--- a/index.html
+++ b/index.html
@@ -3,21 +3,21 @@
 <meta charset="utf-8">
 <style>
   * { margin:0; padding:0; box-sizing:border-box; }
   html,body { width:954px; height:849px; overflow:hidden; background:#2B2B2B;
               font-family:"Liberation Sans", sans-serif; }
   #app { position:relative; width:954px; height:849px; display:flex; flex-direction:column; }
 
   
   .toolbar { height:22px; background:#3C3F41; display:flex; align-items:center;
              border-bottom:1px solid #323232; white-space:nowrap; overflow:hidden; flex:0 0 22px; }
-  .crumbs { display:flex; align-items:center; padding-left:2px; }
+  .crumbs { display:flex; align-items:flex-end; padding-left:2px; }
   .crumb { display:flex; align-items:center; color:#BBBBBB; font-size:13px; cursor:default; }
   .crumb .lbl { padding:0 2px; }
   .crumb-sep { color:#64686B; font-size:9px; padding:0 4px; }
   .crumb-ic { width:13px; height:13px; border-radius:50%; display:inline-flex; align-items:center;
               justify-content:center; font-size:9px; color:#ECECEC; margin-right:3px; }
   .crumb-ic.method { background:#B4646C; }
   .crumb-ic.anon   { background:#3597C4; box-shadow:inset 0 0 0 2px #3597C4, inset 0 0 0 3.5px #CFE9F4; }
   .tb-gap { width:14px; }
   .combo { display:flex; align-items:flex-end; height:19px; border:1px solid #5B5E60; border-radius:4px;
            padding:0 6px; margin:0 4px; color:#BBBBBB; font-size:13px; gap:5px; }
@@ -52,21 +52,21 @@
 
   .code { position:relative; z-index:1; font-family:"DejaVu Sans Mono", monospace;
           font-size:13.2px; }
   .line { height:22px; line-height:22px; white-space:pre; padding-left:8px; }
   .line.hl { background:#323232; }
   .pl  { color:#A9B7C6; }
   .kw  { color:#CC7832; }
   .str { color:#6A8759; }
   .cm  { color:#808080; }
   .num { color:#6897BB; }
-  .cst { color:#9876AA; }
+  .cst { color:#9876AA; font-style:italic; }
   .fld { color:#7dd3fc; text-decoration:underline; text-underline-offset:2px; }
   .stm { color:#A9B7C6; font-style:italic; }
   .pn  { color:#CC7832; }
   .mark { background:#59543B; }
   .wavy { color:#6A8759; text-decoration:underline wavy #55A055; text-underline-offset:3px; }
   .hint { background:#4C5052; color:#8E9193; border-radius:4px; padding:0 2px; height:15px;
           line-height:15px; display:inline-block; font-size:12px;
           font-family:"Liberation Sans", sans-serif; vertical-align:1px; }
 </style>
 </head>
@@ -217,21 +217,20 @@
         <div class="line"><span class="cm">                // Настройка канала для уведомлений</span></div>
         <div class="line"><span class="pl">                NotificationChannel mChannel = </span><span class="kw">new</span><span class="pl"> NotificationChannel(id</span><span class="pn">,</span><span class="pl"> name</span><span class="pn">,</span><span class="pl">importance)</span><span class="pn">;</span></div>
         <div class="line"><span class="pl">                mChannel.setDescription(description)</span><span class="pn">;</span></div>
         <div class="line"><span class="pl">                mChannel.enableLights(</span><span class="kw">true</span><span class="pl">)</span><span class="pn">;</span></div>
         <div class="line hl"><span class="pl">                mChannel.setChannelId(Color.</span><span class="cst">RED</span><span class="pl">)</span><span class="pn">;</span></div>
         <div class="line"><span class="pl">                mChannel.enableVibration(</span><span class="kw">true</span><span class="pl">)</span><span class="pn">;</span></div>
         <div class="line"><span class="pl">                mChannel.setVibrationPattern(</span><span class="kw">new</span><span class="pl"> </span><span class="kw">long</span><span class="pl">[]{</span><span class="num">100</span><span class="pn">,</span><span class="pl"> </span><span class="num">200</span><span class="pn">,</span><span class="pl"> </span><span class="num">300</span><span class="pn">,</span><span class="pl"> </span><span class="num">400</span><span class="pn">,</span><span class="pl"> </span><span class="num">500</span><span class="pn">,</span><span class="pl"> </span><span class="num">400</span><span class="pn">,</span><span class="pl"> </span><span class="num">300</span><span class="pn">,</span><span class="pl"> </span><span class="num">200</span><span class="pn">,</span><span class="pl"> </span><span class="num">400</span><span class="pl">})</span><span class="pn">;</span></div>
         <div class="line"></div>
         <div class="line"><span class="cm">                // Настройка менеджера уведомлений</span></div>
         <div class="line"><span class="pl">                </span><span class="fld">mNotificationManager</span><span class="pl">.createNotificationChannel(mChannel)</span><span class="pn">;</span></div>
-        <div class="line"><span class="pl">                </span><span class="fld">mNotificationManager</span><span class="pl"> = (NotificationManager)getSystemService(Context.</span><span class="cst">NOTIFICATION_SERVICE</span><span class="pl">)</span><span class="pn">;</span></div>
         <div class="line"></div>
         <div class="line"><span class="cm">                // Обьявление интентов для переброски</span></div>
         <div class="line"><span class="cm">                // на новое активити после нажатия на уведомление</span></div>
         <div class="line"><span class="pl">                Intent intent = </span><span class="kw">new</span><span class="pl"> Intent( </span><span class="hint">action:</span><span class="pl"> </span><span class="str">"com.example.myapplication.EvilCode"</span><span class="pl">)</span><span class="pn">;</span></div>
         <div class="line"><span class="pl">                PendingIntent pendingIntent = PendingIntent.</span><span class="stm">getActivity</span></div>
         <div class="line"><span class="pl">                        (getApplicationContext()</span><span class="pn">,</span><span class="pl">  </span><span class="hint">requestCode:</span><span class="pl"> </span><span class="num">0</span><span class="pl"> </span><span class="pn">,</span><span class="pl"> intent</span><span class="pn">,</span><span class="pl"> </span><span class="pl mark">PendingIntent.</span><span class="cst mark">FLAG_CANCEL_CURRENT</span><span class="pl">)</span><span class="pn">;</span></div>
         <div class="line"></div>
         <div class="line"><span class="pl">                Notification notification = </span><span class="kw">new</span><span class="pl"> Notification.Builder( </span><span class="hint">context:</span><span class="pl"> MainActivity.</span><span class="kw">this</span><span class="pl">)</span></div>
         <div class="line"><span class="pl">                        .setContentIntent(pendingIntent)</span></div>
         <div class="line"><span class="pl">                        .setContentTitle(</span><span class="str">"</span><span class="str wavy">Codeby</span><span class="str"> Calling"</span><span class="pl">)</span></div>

==========

## Problem:
Word for word, repeat every record.

## Solution to this exercise:
--- a/index.html
+++ b/index.html
@@ -3,21 +3,21 @@
 <meta charset="utf-8">
 <style>
   * { margin:0; padding:0; box-sizing:border-box; }
   html,body { width:954px; height:849px; overflow:hidden; background:#2B2B2B;
               font-family:"Liberation Sans", sans-serif; }
   #app { position:relative; width:954px; height:849px; display:flex; flex-direction:column; }
 
   
   .toolbar { height:22px; background:#3C3F41; display:flex; align-items:center;
              border-bottom:1px solid #323232; white-space:nowrap; overflow:hidden; flex:0 0 22px; }
-  .crumbs { display:flex; align-items:center; padding-left:2px; }
+  .crumbs { display:flex; align-items:flex-end; padding-left:2px; }
   .crumb { display:flex; align-items:center; color:#BBBBBB; font-size:13px; cursor:default; }
   .crumb .lbl { padding:0 2px; }
   .crumb-sep { color:#64686B; font-size:9px; padding:0 4px; }
   .crumb-ic { width:13px; height:13px; border-radius:50%; display:inline-flex; align-items:center;
               justify-content:center; font-size:9px; color:#ECECEC; margin-right:3px; }
   .crumb-ic.method { background:#B4646C; }
   .crumb-ic.anon   { background:#3597C4; box-shadow:inset 0 0 0 2px #3597C4, inset 0 0 0 3.5px #CFE9F4; }
   .tb-gap { width:14px; }
   .combo { display:flex; align-items:flex-end; height:19px; border:1px solid #5B5E60; border-radius:4px;
            padding:0 6px; margin:0 4px; color:#BBBBBB; font-size:13px; gap:5px; }
@@ -52,21 +52,21 @@
 
   .code { position:relative; z-index:1; font-family:"DejaVu Sans Mono", monospace;
           font-size:13.2px; }
   .line { height:22px; line-height:22px; white-space:pre; padding-left:8px; }
   .line.hl { background:#323232; }
   .pl  { color:#A9B7C6; }
   .kw  { color:#CC7832; }
   .str { color:#6A8759; }
   .cm  { color:#808080; }
   .num { color:#6897BB; }
-  .cst { color:#9876AA; }
+  .cst { color:#9876AA; font-style:italic; }
   .fld { color:#7dd3fc; text-decoration:underline; text-underline-offset:2px; }
   .stm { color:#A9B7C6; font-style:italic; }
   .pn  { color:#CC7832; }
   .mark { background:#59543B; }
   .wavy { color:#6A8759; text-decoration:underline wavy #55A055; text-underline-offset:3px; }
   .hint { background:#4C5052; color:#8E9193; border-radius:4px; padding:0 2px; height:15px;
           line-height:15px; display:inline-block; font-size:12px;
           font-family:"Liberation Sans", sans-serif; vertical-align:1px; }
 </style>
 </head>
@@ -217,21 +217,20 @@
         <div class="line"><span class="cm">                // Настройка канала для уведомлений</span></div>
         <div class="line"><span class="pl">                NotificationChannel mChannel = </span><span class="kw">new</span><span class="pl"> NotificationChannel(id</span><span class="pn">,</span><span class="pl"> name</span><span class="pn">,</span><span class="pl">importance)</span><span class="pn">;</span></div>
         <div class="line"><span class="pl">                mChannel.setDescription(description)</span><span class="pn">;</span></div>
         <div class="line"><span class="pl">                mChannel.enableLights(</span><span class="kw">true</span><span class="pl">)</span><span class="pn">;</span></div>
         <div class="line hl"><span class="pl">                mChannel.setChannelId(Color.</span><span class="cst">RED</span><span class="pl">)</span><span class="pn">;</span></div>
         <div class="line"><span class="pl">                mChannel.enableVibration(</span><span class="kw">true</span><span class="pl">)</span><span class="pn">;</span></div>
         <div class="line"><span class="pl">                mChannel.setVibrationPattern(</span><span class="kw">new</span><span class="pl"> </span><span class="kw">long</span><span class="pl">[]{</span><span class="num">100</span><span class="pn">,</span><span class="pl"> </span><span class="num">200</span><span class="pn">,</span><span class="pl"> </span><span class="num">300</span><span class="pn">,</span><span class="pl"> </span><span class="num">400</span><span class="pn">,</span><span class="pl"> </span><span class="num">500</span><span class="pn">,</span><span class="pl"> </span><span class="num">400</span><span class="pn">,</span><span class="pl"> </span><span class="num">300</span><span class="pn">,</span><span class="pl"> </span><span class="num">200</span><span class="pn">,</span><span class="pl"> </span><span class="num">400</span><span class="pl">})</span><span class="pn">;</span></div>
         <div class="line"></div>
         <div class="line"><span class="cm">                // Настройка менеджера уведомлений</span></div>
         <div class="line"><span class="pl">                </span><span class="fld">mNotificationManager</span><span class="pl">.createNotificationChannel(mChannel)</span><span class="pn">;</span></div>
-        <div class="line"><span class="pl">                </span><span class="fld">mNotificationManager</span><span class="pl"> = (NotificationManager)getSystemService(Context.</span><span class="cst">NOTIFICATION_SERVICE</span><span class="pl">)</span><span class="pn">;</span></div>
         <div class="line"></div>
         <div class="line"><span class="cm">                // Обьявление интентов для переброски</span></div>
         <div class="line"><span class="cm">                // на новое активити после нажатия на уведомление</span></div>
         <div class="line"><span class="pl">                Intent intent = </span><span class="kw">new</span><span class="pl"> Intent( </span><span class="hint">action:</span><span class="pl"> </span><span class="str">"com.example.myapplication.EvilCode"</span><span class="pl">)</span><span class="pn">;</span></div>
         <div class="line"><span class="pl">                PendingIntent pendingIntent = PendingIntent.</span><span class="stm">getActivity</span></div>
         <div class="line"><span class="pl">                        (getApplicationContext()</span><span class="pn">,</span><span class="pl">  </span><span class="hint">requestCode:</span><span class="pl"> </span><span class="num">0</span><span class="pl"> </span><span class="pn">,</span><span class="pl"> intent</span><span class="pn">,</span><span class="pl"> </span><span class="pl mark">PendingIntent.</span><span class="cst mark">FLAG_CANCEL_CURRENT</span><span class="pl">)</span><span class="pn">;</span></div>
         <div class="line"></div>
         <div class="line"><span class="pl">                Notification notification = </span><span class="kw">new</span><span class="pl"> Notification.Builder( </span><span class="hint">context:</span><span class="pl"> MainActivity.</span><span class="kw">this</span><span class="pl">)</span></div>
         <div class="line"><span class="pl">                        .setContentIntent(pendingIntent)</span></div>
         <div class="line"><span class="pl">                        .setContentTitle(</span><span class="str">"</span><span class="str wavy">Codeby</span><span class="str"> Calling"</span><span class="pl">)</span></div>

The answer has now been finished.